### [What this task involves]
Every entry below should be restated word for word, except for its images.

### [Exercise materials]
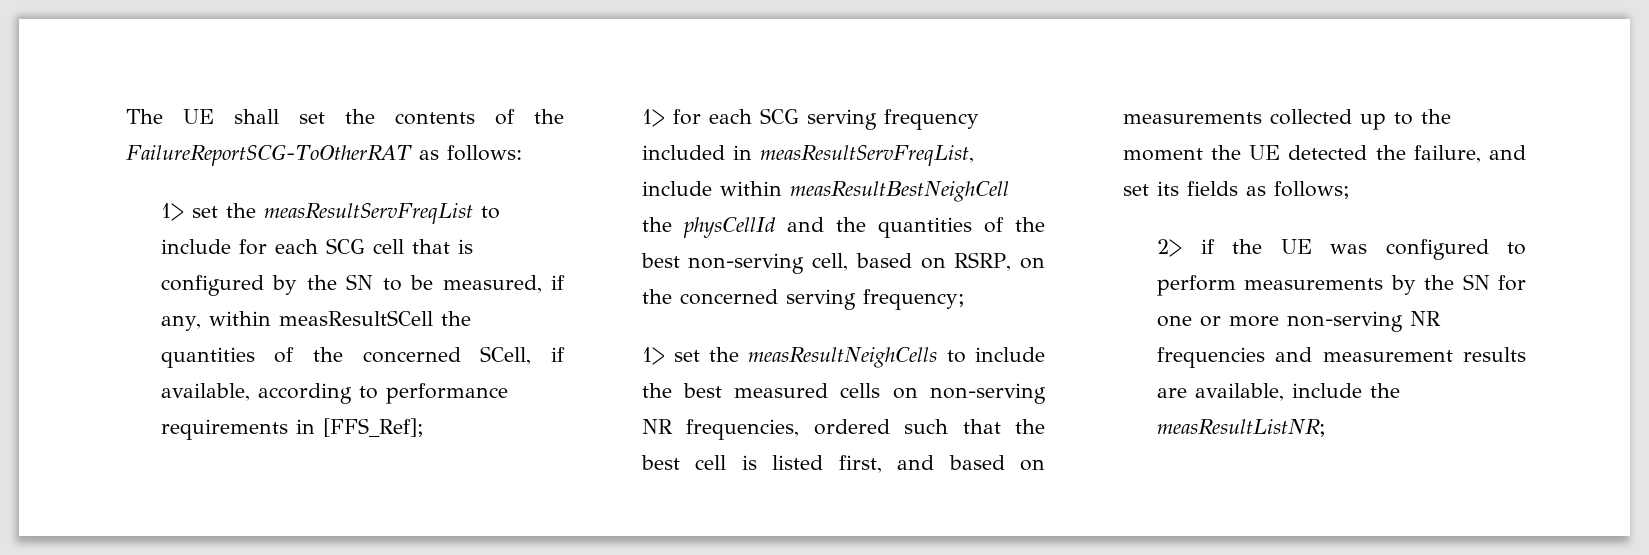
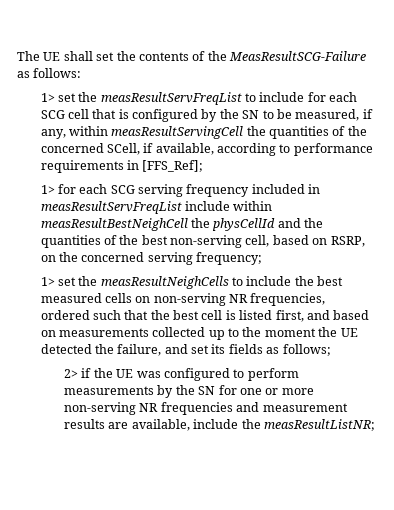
- The UE shall set the contents of the FailureReportSCG-ToOtherRAT as follows:
+ The UE shall set the contents of the MeasResultSCG-Failure as follows:
- 1> set the measResultServFreqList to include for each SCG cell that is configured by the SN to be measured, if any, within measResultSCell the quantities of the concerned SCell, if available, according to performance requirements in [FFS_Ref];
+ 1> set the measResultServFreqList to include for each SCG cell that is configured by the SN to be measured, if any, within measResultServingCell the quantities of the concerned SCell, if available, according to performance requirements in [FFS_Ref];
- 1> for each SCG serving frequency included in measResultServFreqList, include within measResultBestNeighCell the physCellId and the quantities of the best non-serving cell, based on RSRP, on the concerned serving frequency;
+ 1> for each SCG serving frequency included in measResultServFreqList include within measResultBestNeighCell the physCellId and the quantities of the best non-serving cell, based on RSRP, on the concerned serving frequency;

### [Task result]
- The UE shall set the contents of the FailureReportSCG-ToOtherRAT as follows:
+ The UE shall set the contents of the MeasResultSCG-Failure as follows:
- 1> set the measResultServFreqList to include for each SCG cell that is configured by the SN to be measured, if any, within measResultSCell the quantities of the concerned SCell, if available, according to performance requirements in [FFS_Ref];
+ 1> set the measResultServFreqList to include for each SCG cell that is configured by the SN to be measured, if any, within measResultServingCell the quantities of the concerned SCell, if available, according to performance requirements in [FFS_Ref];
- 1> for each SCG serving frequency included in measResultServFreqList, include within measResultBestNeighCell the physCellId and the quantities of the best non-serving cell, based on RSRP, on the concerned serving frequency;
+ 1> for each SCG serving frequency included in measResultServFreqList include within measResultBestNeighCell the physCellId and the quantities of the best non-serving cell, based on RSRP, on the concerned serving frequency;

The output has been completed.